The Great Property Tax Stand-off of 2023, Part 2: The Show so far…

By Ashley Bean Thornton

I am fascinated by the current stand-off between the Texas House of Representatives (and Governor Abbott) and the Texas Senate (and Lieutenant Governor Patrick) regarding property taxes.  In my last blog I took a little time to understand my property tax bill.  In this post I am attempting to explain the possibilities for reform that have been proposed. – ABT

A whole bunch of money!

According to the Texas Comptroller website, Texas collects her revenue from “over 60 different taxes, fees and assessments.” In 2022, Texas took in over $370 billion in revenue – resulting in an historic budget surplus of $37.2 billion.  The folks at the Texas Tribune have calculated that if we split that up evenly among all of us Texans, we would each get $1,088.

Where did all that extra money come from?  Texas State Comptroller Glen Hegar says most of it is the result of inflation.  Higher prices for goods and services resulted in more sales tax revenue.  So, at the risk of stating the obvious, it mostly came from us.  By “us” I mean “we the people” – all of us tax-paying folks: poor people, rich people, old people, young people, citizens, immigrants, people who smoke and drink, business owners, homeowners, renters etc. etc.

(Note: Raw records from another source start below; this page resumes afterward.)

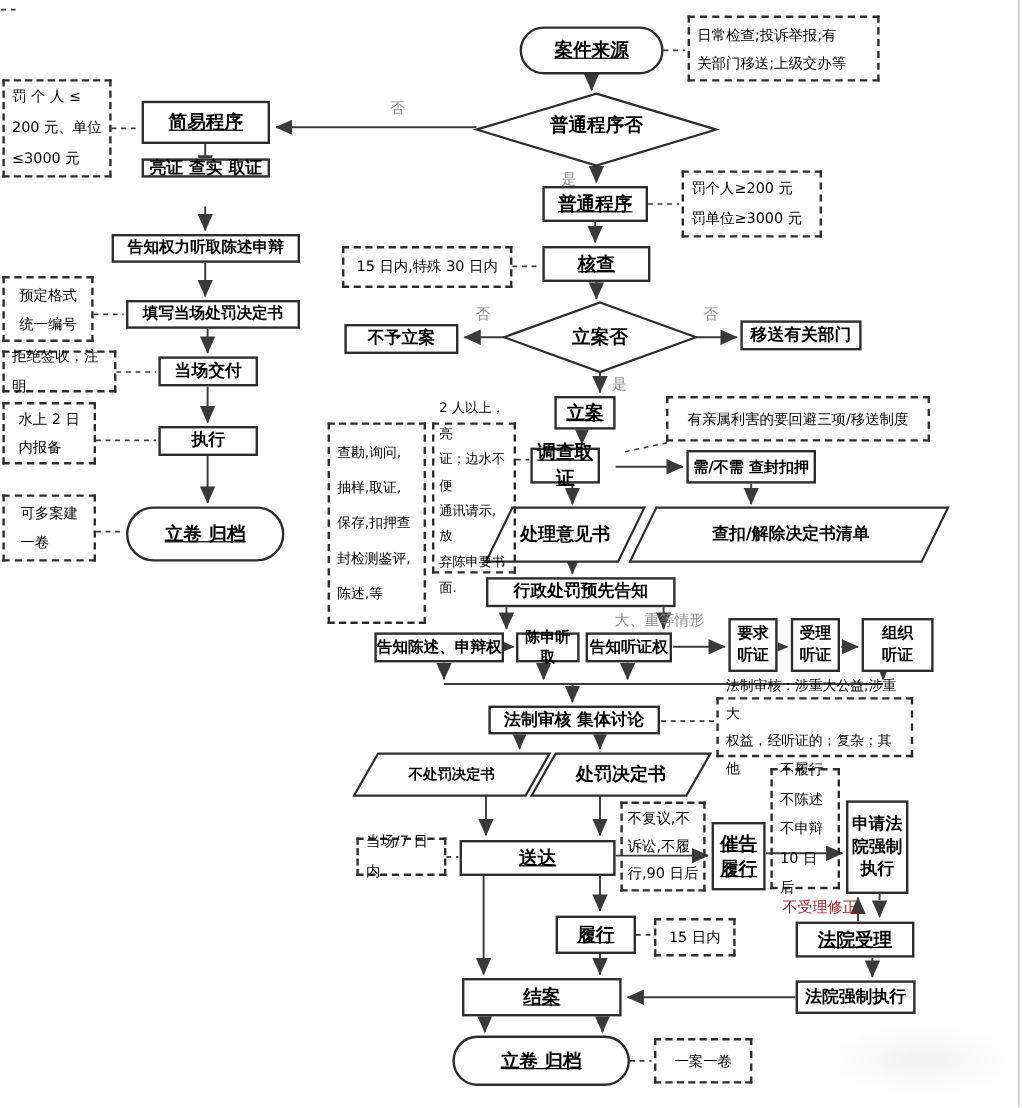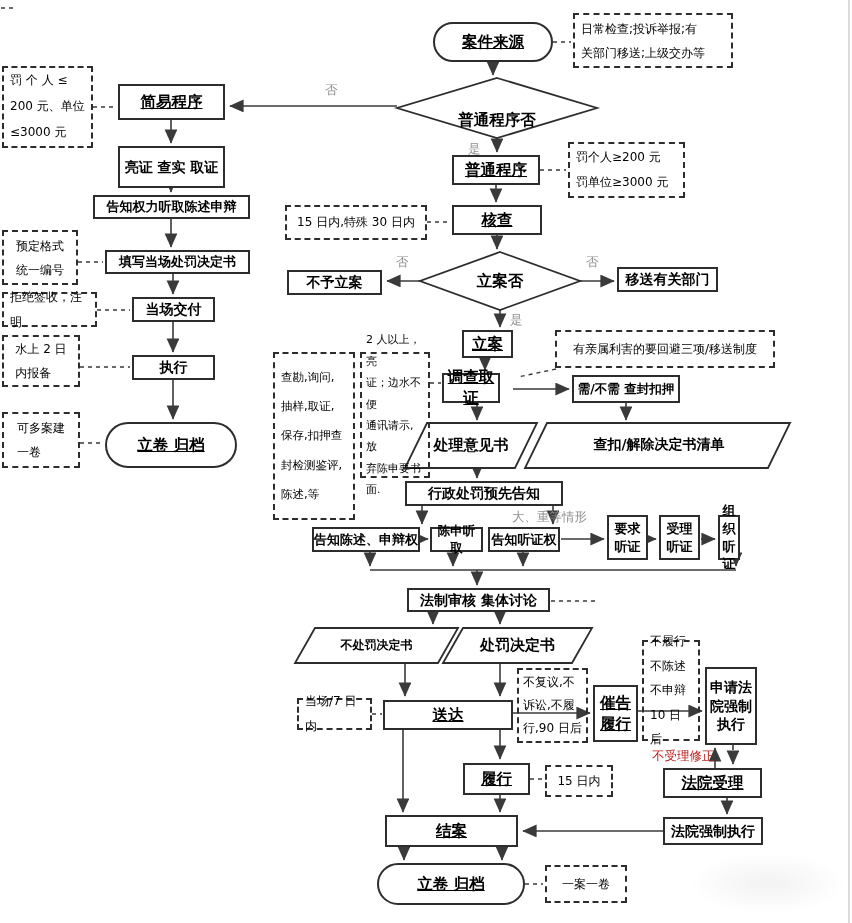"普通程序否" div.dtext { top: 108px -> 92px }
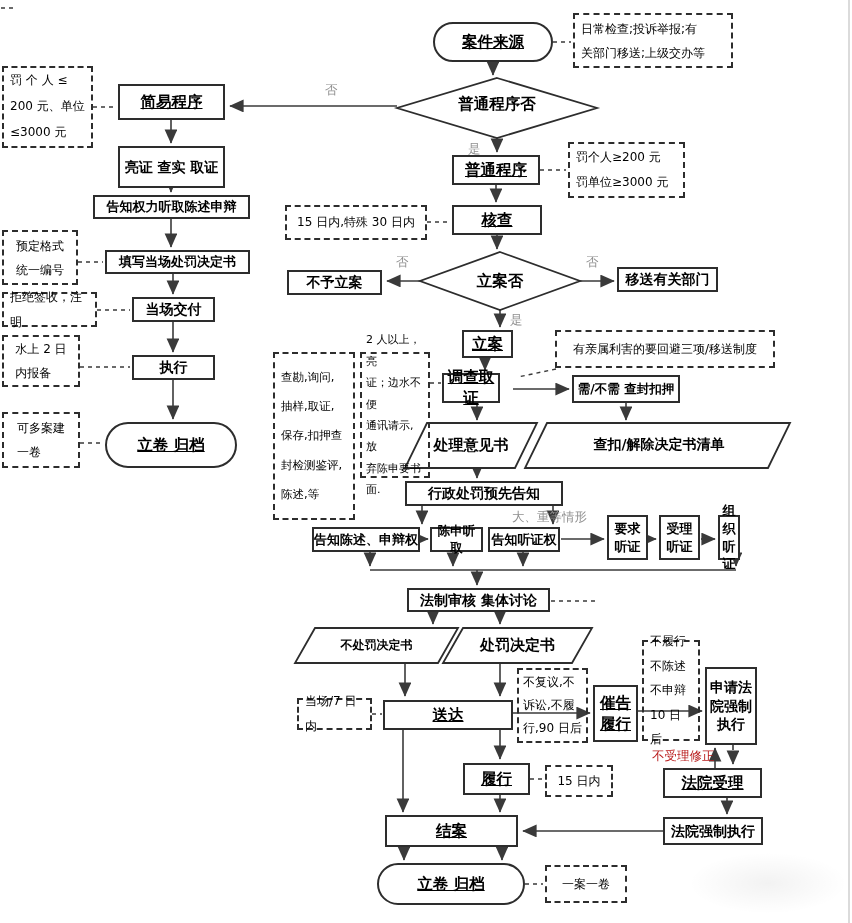"亮证 查实 取证" div.node { height: 42px -> 16px; top: 146px -> 132px }
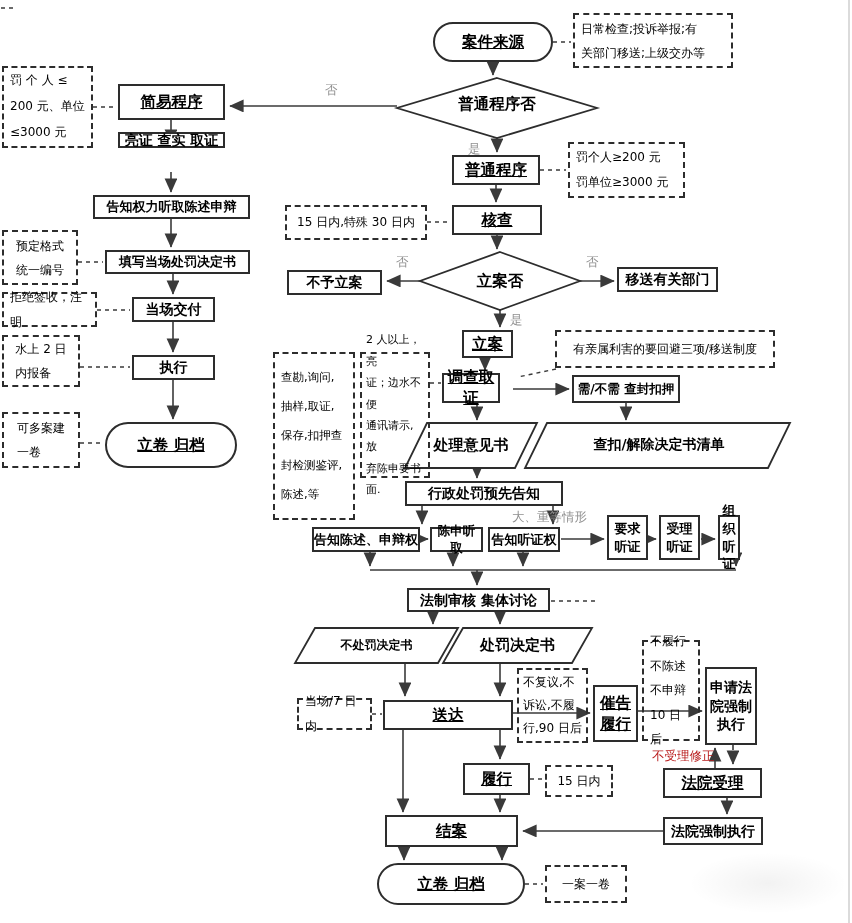"组织" div.node { width: 22px -> 60px }
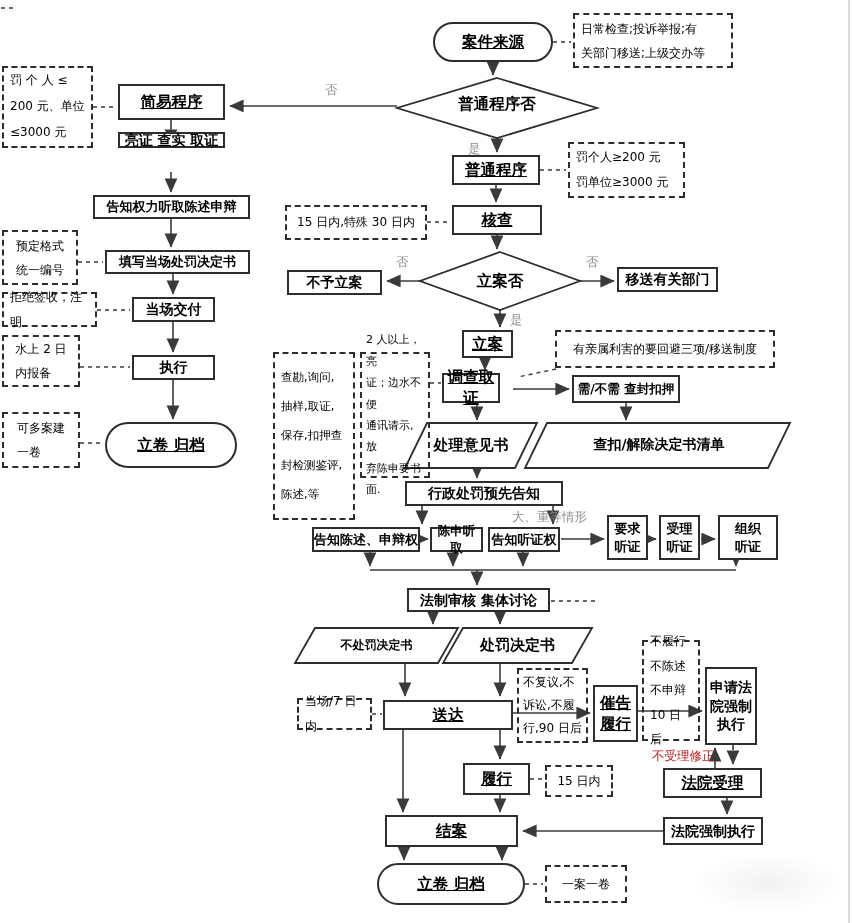"法制审核：涉重大公益;涉重大" div.note { html: none -> <div>法制审核：涉重大公益;涉重大 权益，经听证的；复杂；其他</div> }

As the 88th Texas Legislative session drew closer, people suggested all kinds of different ways to spend that surplus: raise teacher pay, fix the electricity grid, broadband infrastructure, etc. etc. As far as I know, nobody recommended just sending us each a check for $1,088.

The Governor did, however,  recommend in his 2024-25 budget that the state give $15 billion of it back to some of us in the form of reduced property taxes.  Lieutenant Governor Dan Patrick and most of the legislators in the House and the Senate seemed to think some kind of property tax relief was a good idea.

This is where it gets a little weird…

Our Governor and our Lieutenant Governor are both Republicans.  Both the Texas House and the Texas Senate are majority Republican.  So, it seems like any idea that the Republicans all think is a good idea could find it’s way into a bill that the Republicans could agree to pass. Property tax relief seems like just such an idea.  Good grief!  Even quite a few Democrats think it’s a good idea.  But for some reason the whole 5-month 88th Legislature regular session passed into history without that happening.   The Governor immediately called a special session — which also came and went without passing a property tax reduction bill. Why couldn’t everyone get their heads together and pass a bill?

What do they agree about?

The House and the Governor have one idea about how to do property tax relief; the Senate and the Lt. Governor have a different idea.  We’ll talk about those two different ideas in a minute. One thing they agree about though is that whatever change is to be made should be made to the way property taxes are collected for school districts.

You may remember from my previous blog about Property Taxes that our property taxes go to support several entities – among them our local school districts.

The school finance system in Texas is super complicated, but to drastically over-simplify…the state establishes an amount they think a school district needs to provide a decent education for all the students in the district.  That amount is based on average daily attendance and about a jillion other factors.  Local property taxes pay a chunk of that amount – usually the biggest chunk.  For districts that can’t pay the whole amount through property taxes, the state “tops it off” and provides the rest.  In other words, the more the local property taxes cover, the less the state has to kick in and vice versa.

Through the years as property has steadily increased in appraised value, property taxes have paid for a bigger and bigger part of the education bill, the state has paid for less and less.

Most of the ideas for property tax relief that have been floated in the legislature have to do with reducing the amount of property taxes collected to support the local school system, and having the state make up the difference using the surplus money.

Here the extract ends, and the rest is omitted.